Reproduce the listing in its entirety. Do not reproduce the pictures.

--- START ---

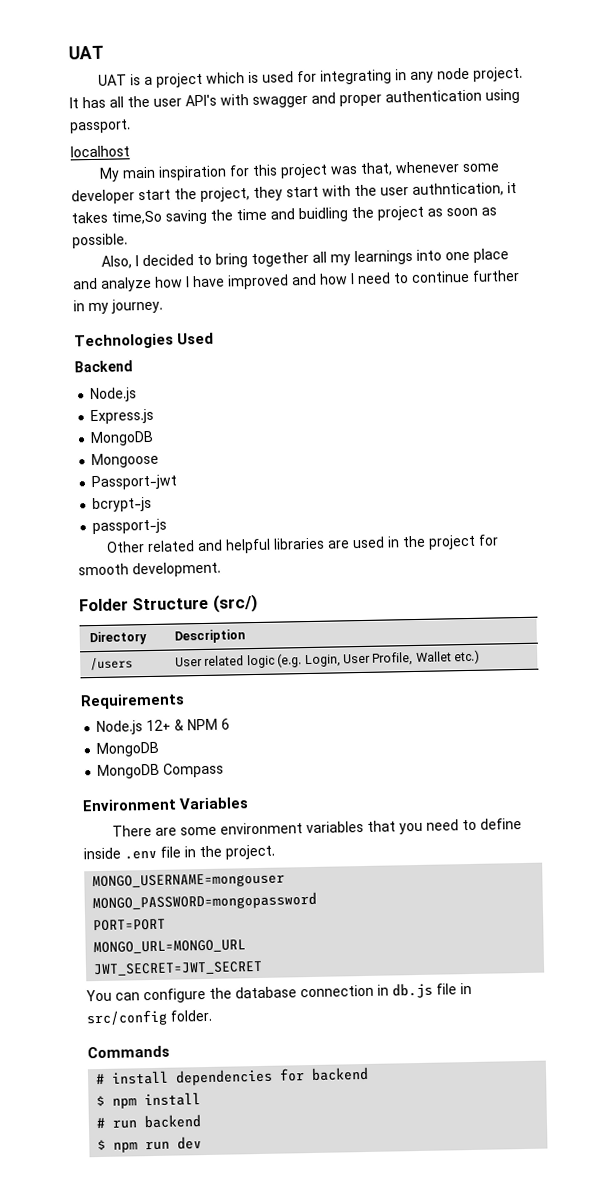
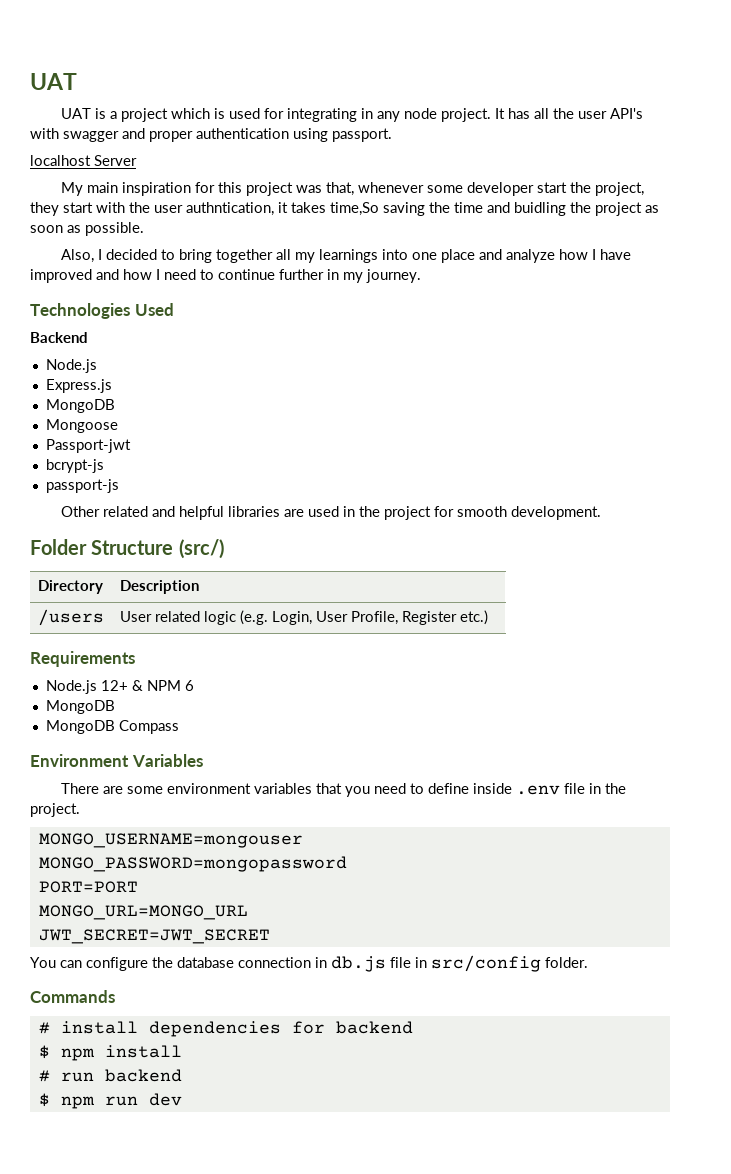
(130, 151) none -> [94,155,137,166] Server
[415,651,452,662] Wallet -> [401,611,457,625] Register

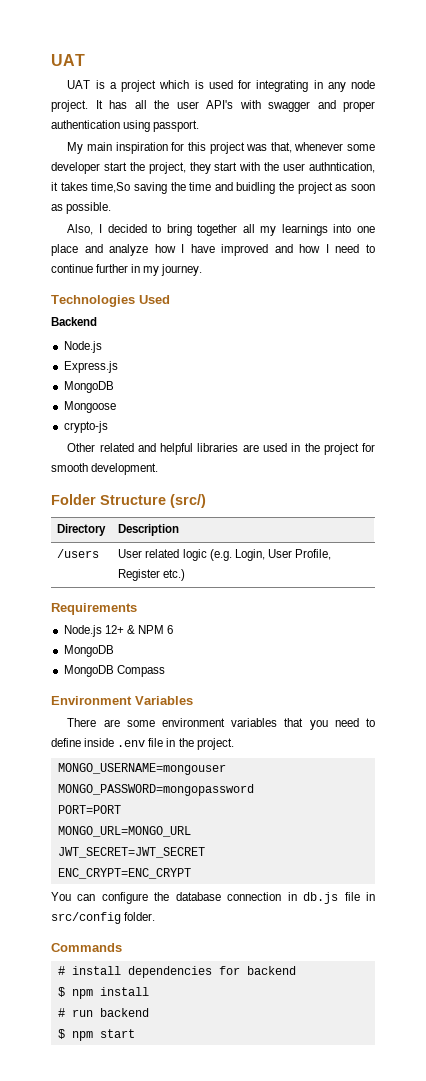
[30,155,137,166] // localhost Server -> (200, 126) none
[45,439,131,453] [45,459,104,473] [45,479,119,493] Passport-jwt // bcrypt-js // passport-js -> [63,421,108,433] crypto-js
(270, 936) none -> [57,868,191,879] // ENC_CRYPT=ENC_CRYPT
[104,1093,182,1106] run dev -> [99,1029,135,1038] start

--- END ---

• [Final answer]
(130, 151) none -> [94,155,137,166] Server
[415,651,452,662] Wallet -> [401,611,457,625] Register

[30,155,137,166] // localhost Server -> (200, 126) none
[45,439,131,453] [45,459,104,473] [45,479,119,493] Passport-jwt // bcrypt-js // passport-js -> [63,421,108,433] crypto-js
(270, 936) none -> [57,868,191,879] // ENC_CRYPT=ENC_CRYPT
[104,1093,182,1106] run dev -> [99,1029,135,1038] start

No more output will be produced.